Oxford law grad and aspiring barrister Jordan Briggs wades into the Dominic Cummings saga in this final instalment of a three-part mini-series

Welcome to the third and final article in a mini-series assessing the extent to which the United Kingdom government’s legal response to the coronavirus pandemic complies with the rule of law.

The first article introduced Joseph Raz’s eight-point conception of the rule of law, outlined key coronavirus-related legislation, and described coronavirus laws’ opacity. The second found that coronavirus laws, while themselves ephemeral, are guided by open, stable and clear general rules. It also found that, while the judiciary remain independent and capacious to review implementation of other principles, principles of natural justice seem to have been violated in coronavirus-related prosecutions in Westminster Magistrates’ Court.

This article considers the final two criteria in Raz’s eight-point conception of the rule of law. First, we consider whether courts have been easily accessible during the pandemic. Second, we discuss whether the discretion of crime preventing agencies has been allowed to pervert the law.
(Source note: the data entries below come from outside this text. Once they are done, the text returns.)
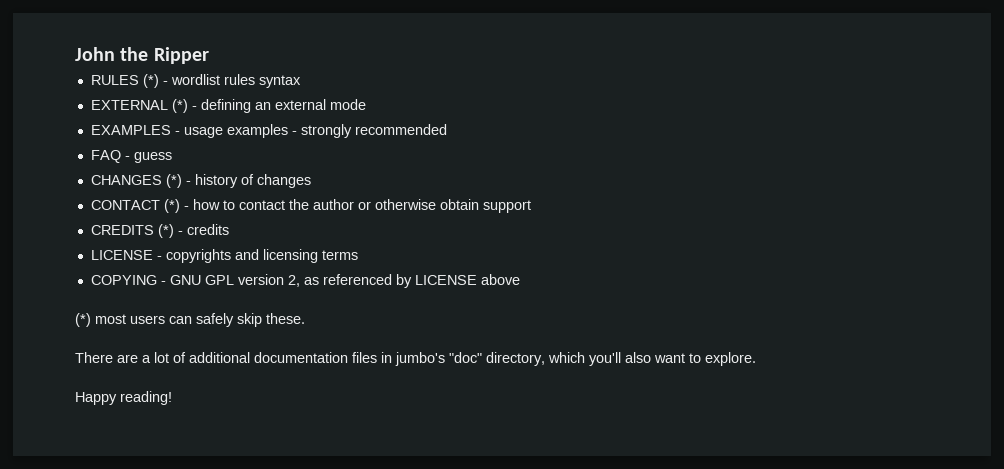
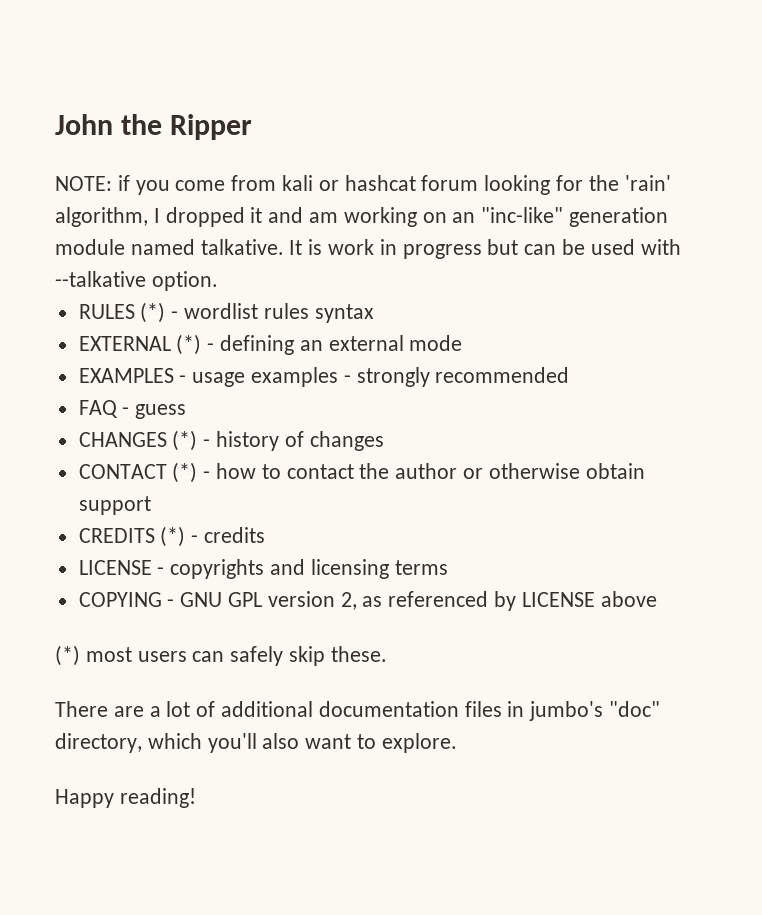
(209, 55) none -> [55,175,671,195] [55,207,669,227] [55,239,681,259] [55,271,218,291] // NOTE: if you come from kali or hashcat forum looking for the 'rain' algorithm, I dropped it and am working on an "inc-like" generation module named talkative. It is work in progress but can be used with --talkative option.

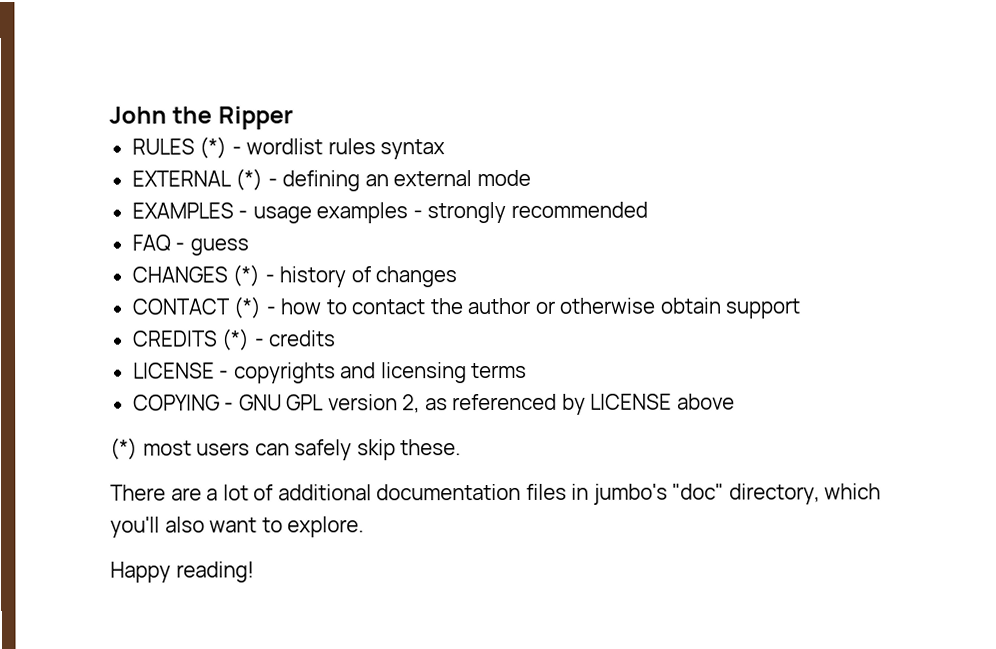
[55,175,671,195] [55,207,669,227] [55,239,681,259] [55,271,218,291] // NOTE: if you come from kali or hashcat forum looking for the 'rain' algorithm, I dropped it and am working on an "inc-like" generation module named talkative. It is work in progress but can be used with --talkative option. -> (293, 118) none

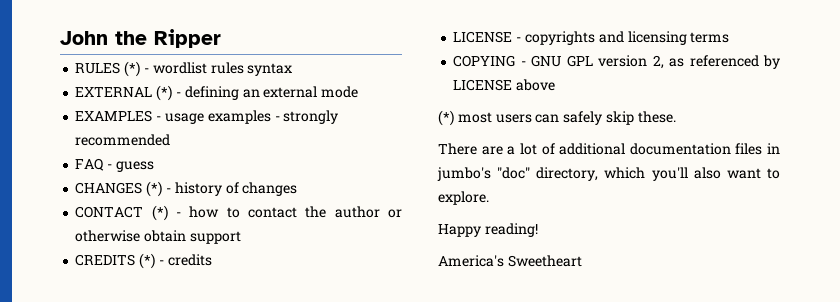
(254, 572) none -> [438,255,582,267] // America's Sweetheart

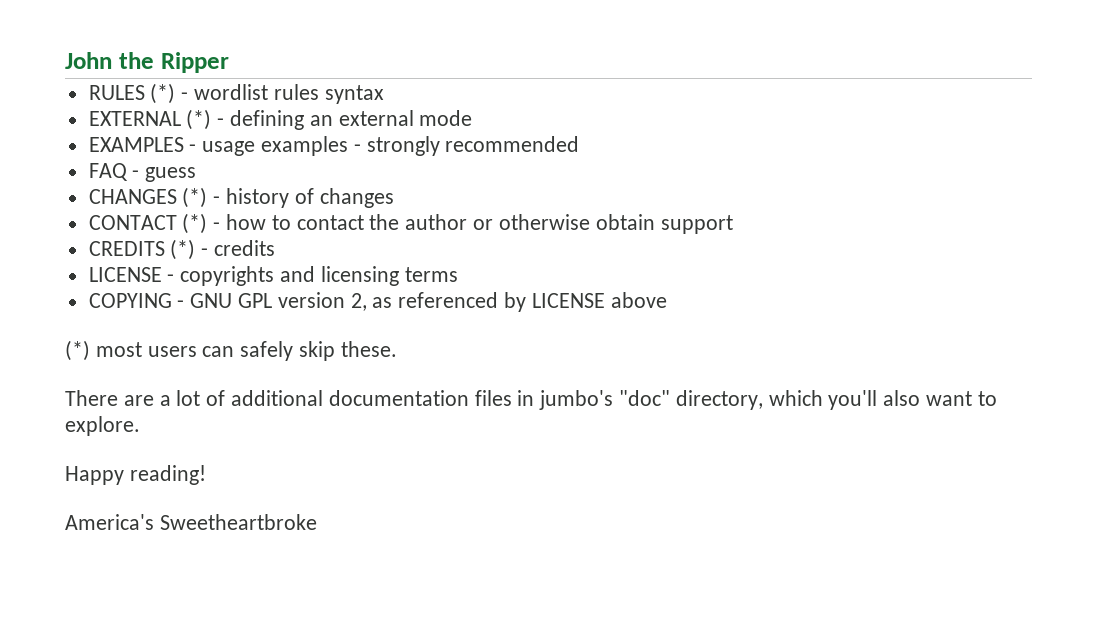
[507,255,582,267] Sweetheart -> [159,514,317,530] Sweetheartbroke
Criterion 7. ‘Courts should be easily accessible’

This criterion may have been violated during the pandemic. We will focus here on criminal courts, as their accessibility poses the greatest problem for rule of law purposes. Even before the pandemic, a decade of austerity had caused large backlogs of criminal cases, meaning that one would have to wait for several months (or years) before one’s case could be heard. The problem has only worsened.

Today, the number of cases awaiting trial in the magistrates’ court is the highest it has ever been (517,782 cases) — a growth of 31% since early March. In the same period, the backlog in criminal courts (46,467) has grown 16%. While some of this increase was attributable to the more-or-less inevitable closure of courts in March, practising barristers have attributed the scale of the problem to a sluggish and insufficiently ambitious governmental approach to re-opening court centres.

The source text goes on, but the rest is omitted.